The Color of Grass
My guess is that your excitement to race through school is partly due to a low valuation of your current high school experience, including boredom and social isolation. College and the real world surely look like places where "the grass is definitely greener." It's possible that you will never value other human relationships as highly as the average person, and thus, racing through the phases of life is an optimal strategy for you. But I would bet that at some point, you will value those relationships much more than you do now, and find yourself in an awkward position. You see, high school and college are stressful and chaotic times, socially speaking. But they are also essential to building your social skills, because you will likely never be in a situation where you have so much close contact with people your age. Once you get into the working world, the spread of ages increases, and the level of social connection decreases. It gets harder to meet people the older you get. If you compress this time by 50% or more, you will likely look back on it one day and think: "Perhaps I should have spent more time meeting people and socializing back then. There were so many opportunities."
Completeness
It's easy to focus on the things we're good at, and avoid the things we are not. That is human nature. But if I had to guess, your mom is quite possibly worried about the scenario I'm describing above, but not explaining it as clearly as she could. Can you survive as a pure math prodigy? Well, there's Grigori Perelman (I did enjoy his biography). But unless you want to become a hermit, you will need to become somewhat well-rounded. At the very least, you will need to be able to communicate clearly with others, especially in written form. And if you choose to go into industry rather than academia, you will almost certainly need to learn some application of mathematics. I strongly second Sue's suggestion to study some Computer Science. You may find that programming suits your personality well (and gives you a lot of career choices later on).
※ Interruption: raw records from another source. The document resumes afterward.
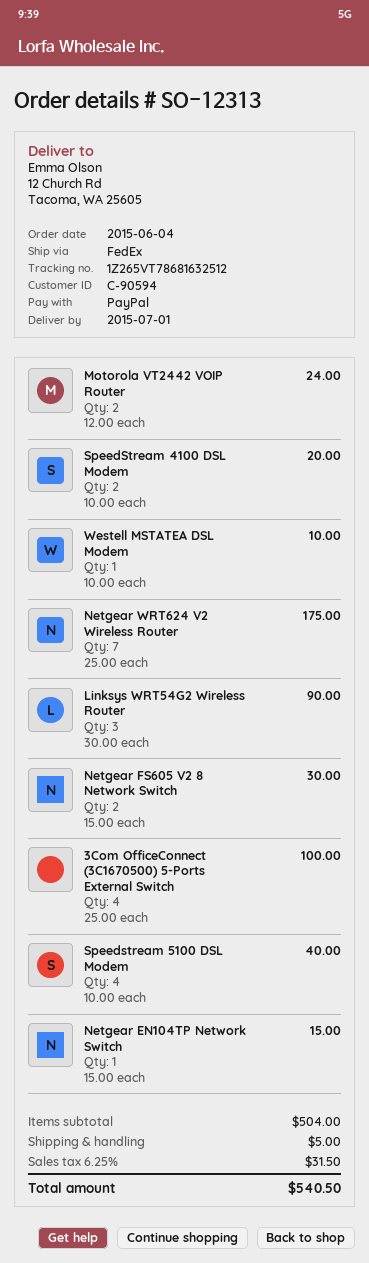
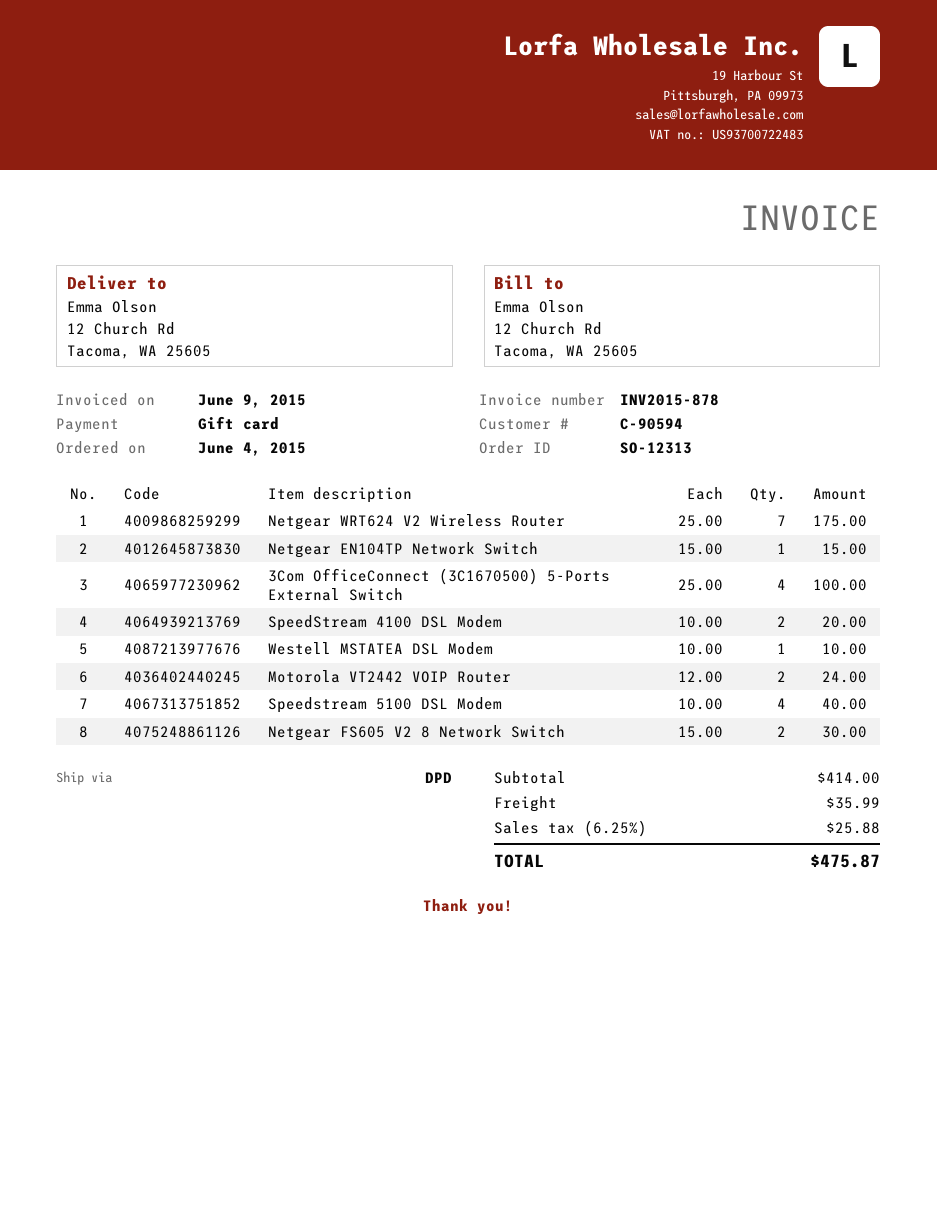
payment method: PayPal -> gift card
shipping method: FedEx -> DPD
Linksys WRT54G2 Wireless Router: 3 x 30.00 = 90.00 -> none
subtotal: 504.00 -> 414.00
shipping: 5.00 -> 35.99
tax: 6.25% = 31.50 -> 6.25% = 25.88
total: 540.50 -> 475.87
Odds are, no matter what path you choose, having some programming skill will be useful to indispensable in the future, so this effort will certainly reward dividends.
It's good that you mentioned the SAT. Obviously, having poor grades in non-math subjects does not bode well for potential scores. You don't need a 1600 to get into good schools, but performing poorly on the reading/writing section will not work in your favor. As I said before, communication will be an essential skill for the rest of your life. Spending an adequate effort developing this skill by reading broadly and practicing your writing is an investment that will only yield strong positive returns. There is nothing more frustrating than having a brilliant idea, but not being able to explain it to others. If you're slacking in your English classes, just pretend that English is a somewhat broken formal language, and use computer science skills to turn it into a math problem. That might help with your motivation. But reading outside of math is also important to become a complete human being. It's good to go deep (learning as much about one topic as possible), but it's also important to go broad (learning a little bit about as many topics as possible). Yes, you can do both; and there is no right answer about the optimal balance. But you will find that the most successful people in any field (including pure mathematics) almost all have a broad range of interests and pursuits, even if they have gone very deeply into one of them.
Learning
I find that the best way to learn something new is to pick a goal and work towards it. Try to find some concept that interests you, and learn everything you need to understand the state of the art in that area. Sometimes you will encounter an enticing side trail, which you should follow. Sometimes, you will discover an even more interesting problem that you didn't know about when you started, and you will shift your focus. The important point is keeping yourself motivated. If you're getting stuck on a concept, it means you have gone too far, and need to go back and study the fundamentals. Nailing the fundamentals is essential in every field and skill. But practicing them for their own sake is not terribly fun. That's why it's helpful to "go deep" first, and find a problem that motivates the need for stronger fundamentals. This then gives you the motivation to back and learn something better that may have seemed boring at first glance.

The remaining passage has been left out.